1916 | Somme

Attack

Going over the top.

At dawn the ridge emerges massed and dun
In the wild purple of the glow’ring sun,
Smoldering through spouts of drifting smoke that shroud
The menacing scarred slope; and, one by one,
Tanks creep and topple forward to the wire.
The barrage roars and lifts.

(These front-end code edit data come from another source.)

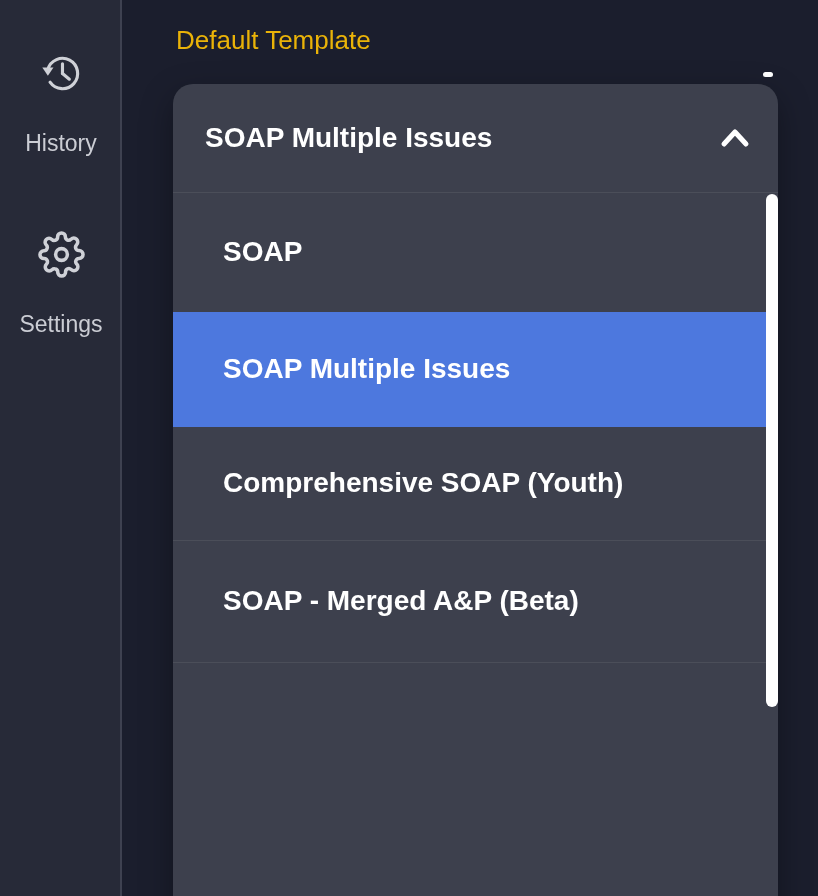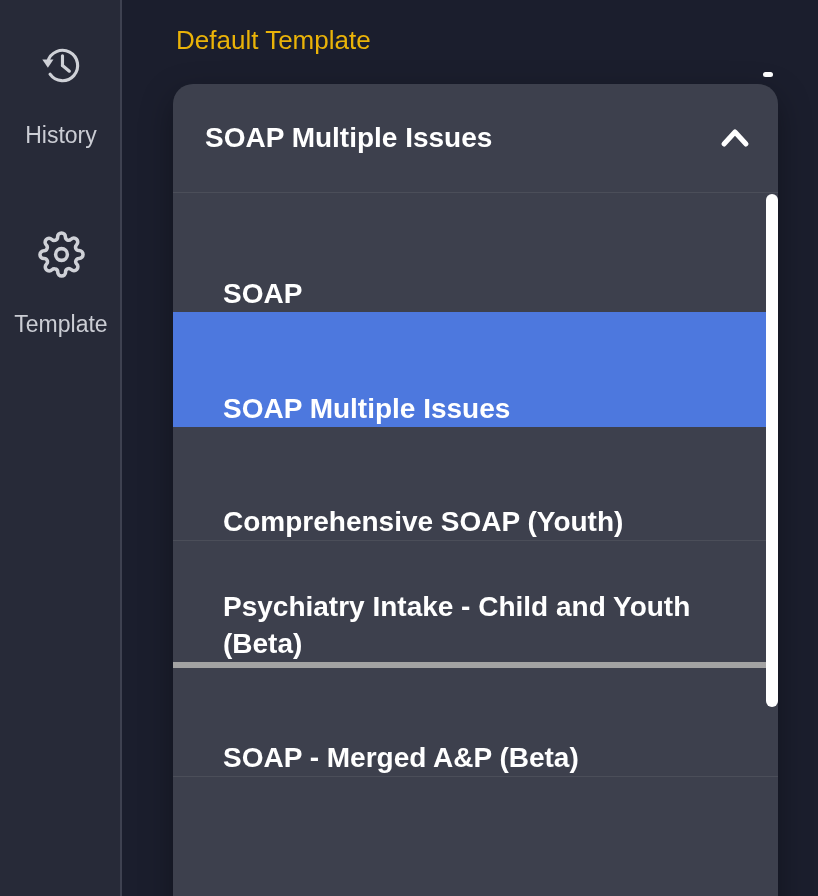--- a/index.html
+++ b/index.html
@@ -14,21 +14,21 @@
     position:absolute;left:0;top:0;width:122px;height:896px;
     background:#272a38;border-right:2px solid #3e4150;box-sizing:border-box;
   }
   .nav-item{
     position:absolute;left:0;width:122px;
     display:flex;flex-direction:column;align-items:center;
     color:#cfd1d7;cursor:pointer;
   }
   .nav-item .nav-icon{width:47px;height:47px;display:block;}
   .nav-item .nav-label{font-size:23px;margin-top:33px;color:#cbcdd4;}
-  #nav-history{top:42px;justify-content:space-between;}
+  #nav-history{top:50px;justify-content:space-between;}
   #nav-settings{top:231px;}
 
   
   .section-label{
     position:absolute;left:176px;top:25px;
     font-size:26px;color:#eab308;font-weight:400;
   }
 
   
   .outer-scroll-tip{
@@ -49,21 +49,21 @@
     border-bottom:1px solid #4b4e59;
     font-size:28px;font-weight:bold;color:#ffffff;cursor:pointer;
   }
   .panel-header .chevron{
     position:absolute;right:26px;top:50%;transform:translateY(-50%);
     width:34px;height:26px;display:block;
   }
 
   .options{position:relative;}
   .option{
-    display:flex;align-items:flex-end;box-sizing:border-box;
+    display:flex;align-items:center;box-sizing:border-box;
     padding:0 75px 0 50px;
     font-size:28px;font-weight:bold;color:#ffffff;line-height:1.3;
     cursor:pointer;background:#3d404d;
   }
   .option:nth-child(1){height:119px;}
   .option:nth-child(2){height:115px;}
   .option:nth-child(3){height:113px;}
   .option:nth-child(4){height:122px;border-top:1px solid #4b4e59;}
   .option:nth-child(5){height:114px;border-top:6px solid #a3a3a3;}
   .option.selected{background:#4d78de;}
@@ -90,21 +90,21 @@
         <path d="M25 24 L25 14"></path>
         <path d="M25 24 L32 29.8"></path>
       </svg>
       <span class="nav-label">History</span>
     </div>
     <div class="nav-item" id="nav-settings">
       <svg class="nav-icon" viewBox="0 0 24 24" fill="none" stroke="#cfd1d7" stroke-width="1.8" stroke-linecap="round" stroke-linejoin="round">
         <circle cx="12" cy="12" r="3"></circle>
         <path d="M19.4 15a1.65 1.65 0 0 0 .33 1.82l.06.06a2 2 0 0 1 0 2.83 2 2 0 0 1-2.83 0l-.06-.06a1.65 1.65 0 0 0-1.82-.33 1.65 1.65 0 0 0-1 1.51V21a2 2 0 0 1-2 2 2 2 0 0 1-2-2v-.09A1.65 1.65 0 0 0 9 19.4a1.65 1.65 0 0 0-1.82.33l-.06.06a2 2 0 0 1-2.83 0 2 2 0 0 1 0-2.83l.06-.06a1.65 1.65 0 0 0 .33-1.82 1.65 1.65 0 0 0-1.51-1H3a2 2 0 0 1-2-2 2 2 0 0 1 2-2h.09A1.65 1.65 0 0 0 4.6 9a1.65 1.65 0 0 0-.33-1.82l-.06-.06a2 2 0 0 1 0-2.83 2 2 0 0 1 2.83 0l.06.06a1.65 1.65 0 0 0 1.82.33H9a1.65 1.65 0 0 0 1-1.51V3a2 2 0 0 1 2-2 2 2 0 0 1 2 2v.09a1.65 1.65 0 0 0 1 1.51 1.65 1.65 0 0 0 1.82-.33l.06-.06a2 2 0 0 1 2.83 0 2 2 0 0 1 0 2.83l-.06.06a1.65 1.65 0 0 0-.33 1.82V9a1.65 1.65 0 0 0 1.51 1H21a2 2 0 0 1 2 2 2 2 0 0 1-2 2h-.09a1.65 1.65 0 0 0-1.51 1z"></path>
       </svg>
-      <span class="nav-label">Template</span>
+      <span class="nav-label">Settings</span>
     </div>
   </div>
 
   <div class="section-label">Default Template</div>
 
   <div class="outer-scroll-tip"></div>
 
   <div class="panel">
     <div class="panel-header">
       <span>SOAP Multiple Issues</span>
@@ -116,23 +116,20 @@
         <div class="option">
           <span>SOAP</span>
         </div>
         <div class="option selected">
           <span>SOAP Multiple Issues</span>
         </div>
         <div class="option">
           <span>Comprehensive SOAP (Youth)</span>
         </div>
         <div class="option">
-          <span>Psychiatry Intake - Child and Youth (Beta)</span>
-        </div>
-        <div class="option">
           <span>SOAP - Merged A&amp;P (Beta)</span>
         </div>
         <div class="option-partial"></div>
       </div>
     <div class="panel-scrollbar"></div>
   </div>
 
 </div>
 
 </body></html>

Then, clumsily bowed
With bombs and guns and shovels and battle-gear,
Men jostle and climb to meet the bristling fire.
Lines of gray, muttering faces, masked with fear,
They leave their trenches, going over the top,
While time ticks blank and busy on their wrists,
And hope, with furtive eyes and grappling fists,
Flounders in mud. O Jesus, make it stop!

English poet and novelist Siegfried Sassoon.
Contributor

Siegfried Sassoon

From Counter-Attack. Poet and novelist Sassoon’s near-suicidal heroism on the Western Front inspired his fellow soldiers to award him the nickname Mad Jack. In 1917, while recovering from being wounded by a sniper, Sassoon published a declaration against the war, prompting higher-ranking military authorities to place him in Craiglockhart War Hospital, where he befriended poet Wilfred Owen and wrote “Attack,” likely about the First Battle of the Somme. Owen died the following year; Sassoon died in 1967, at the age of eighty.